The flight is the entrance to adventure! In Neverland, pirates, led by the infamous Captain Hook have stumbled on the secret underground home of Peter and the Lost Boys. They hatch a poisonous pirate plan, but hear the crocodile that stalks Hook and run away - just as the Boys come home. The Boys see what they think is a white bird flying. Tink tells them Peter wants it shot, and Tootles shoots Wendy with an arrow. Peter angrily banishes Tink and then realizes Tootles' arrow was stopped by the acorn-kiss Peter gave Wendy.
On Marooner's Rock, the children escape the grasp of mermaids, and hide as Smee and Starkey, two pirates, bring a captive to tie there. Peter saves the Indian princess, Tiger Lily, by tricking the pirate pair, but when Hook comes, they fight and Peter is wounded. Wendy becomes homesick, and soon she and the boys ask to go back to London. Peter refuses to go, but sends them off.
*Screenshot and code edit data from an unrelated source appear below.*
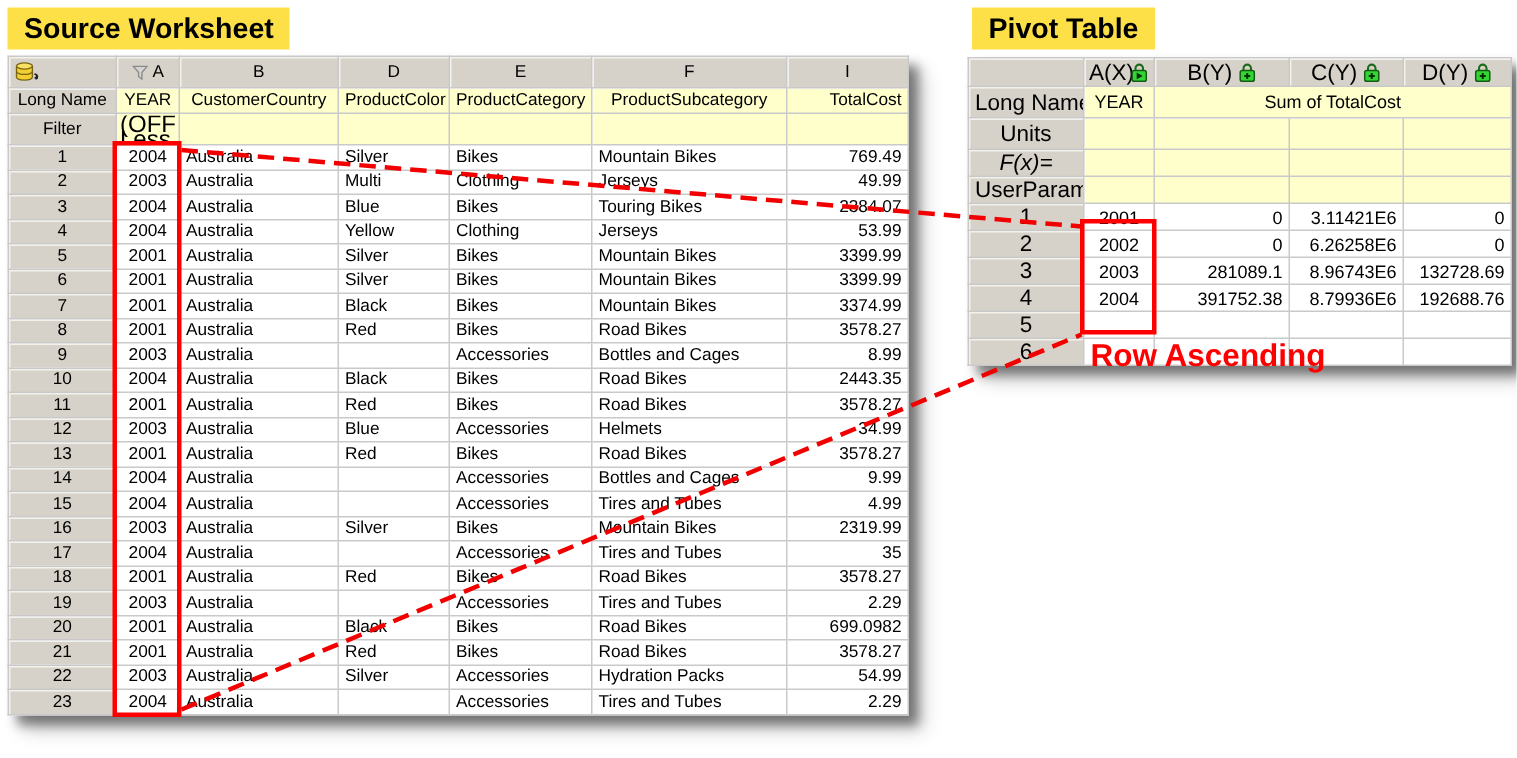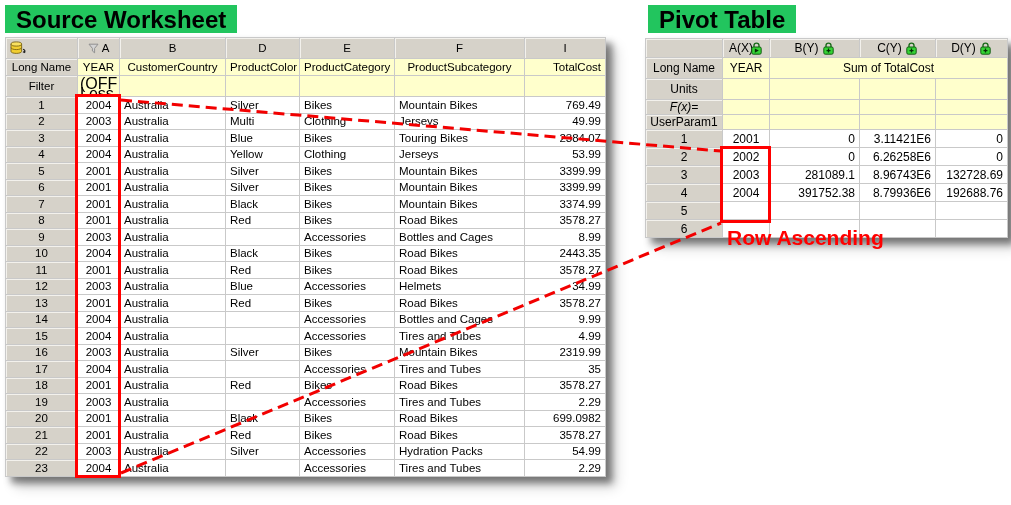--- a/index.html
+++ b/index.html
@@ -1,20 +1,20 @@
 <!DOCTYPE html>
 <html><head>
 <meta charset="utf-8">
 <style>
   * { margin:0; padding:0; box-sizing:border-box; }
   html,body { width:1011px; height:505px; background:#ffffff; overflow:hidden;
               font-family:"Liberation Sans", sans-serif; position:relative; }
 
-  .title-chip { position:absolute; background:#22c55e; color:#000; font-weight:bold;
-                font-size:24px; line-height:30px; height:28px; padding:0 11px; white-space:nowrap; }
+  .title-chip { position:absolute; background:#fde047; color:#000; font-weight:bold;
+                font-size:19px; line-height:30px; height:28px; padding:0 11px; white-space:nowrap; }
 
   table.sheet { position:absolute; border-collapse:collapse; table-layout:fixed; background:#fff;
                 border:1px solid #3c3c3c;
                 box-shadow:6px 6px 7px rgba(0,0,0,0.45), 10px 10px 12px rgba(0,0,0,0.18); }
   table.sheet td { overflow:hidden; white-space:nowrap; font-size:11.5px; color:#000;
                    border:1px solid #c9c9c9; padding:0 4px; }
 
   
   td.colhdr { background:#D6D2C9; text-align:center; font-size:12px;
               border:1px solid #8f8f8f; border-bottom:1px solid #000;
@@ -34,21 +34,21 @@
   #source-body tr { height:16.5px; }
 
   tr.p-colhdr  { height:19px; }
   tr.p-longname{ height:21px; }
   tr.p-units   { height:21px; }
   tr.p-comments{ height:21px; }
   tr.p-fx      { height:14px;font-style:italic; }
   tr.p-user    { height:14px; }
   #pivot-body tr { height:18px; }
   #pivot-table td { font-size:12px; }
-  #pivot-table td.rowlab, #pivot-table td.colhdr { font-size:12px; }
+  #pivot-table td.rowlab, #pivot-table td.colhdr { font-size:15px; }
 
   .filter-cell-inner { height:19px; overflow:hidden; line-height:10.5px; font-size:16px;
                        padding-top:2px; text-align:center; }
 
   .hdr-flex { display:flex; align-items:center; justify-content:center; gap:3px; }
 
   
   .hl-rect { position:absolute; border:3px solid #FF0000; z-index:5; pointer-events:none; }
   #overlay-lines { position:absolute; left:0; top:0; z-index:6; pointer-events:none; }
   #overlay-lines line { stroke:#F20000; stroke-width:3; stroke-dasharray:11 6; }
As he falls asleep below, the pirates capture all the others as they leave the underground house!
As Peter sleeps, Tinker Bell sees Hook poison the medicine Peter promised Wendy he would take. When Peter wakes up, Tink quickly drinks the poison herself to save him. The audience saves her life by believing in fairies, and Peter flies to the rescue, engaging Hook in battle just as he is about to make the children walk the plank. After an elaborate fight, the waiting crocodile eats Hook, and Peter delivers the children home. He promises to return, and indeed he does, years later, to meet Wendy’s daughter, Jane, so that the story can continue.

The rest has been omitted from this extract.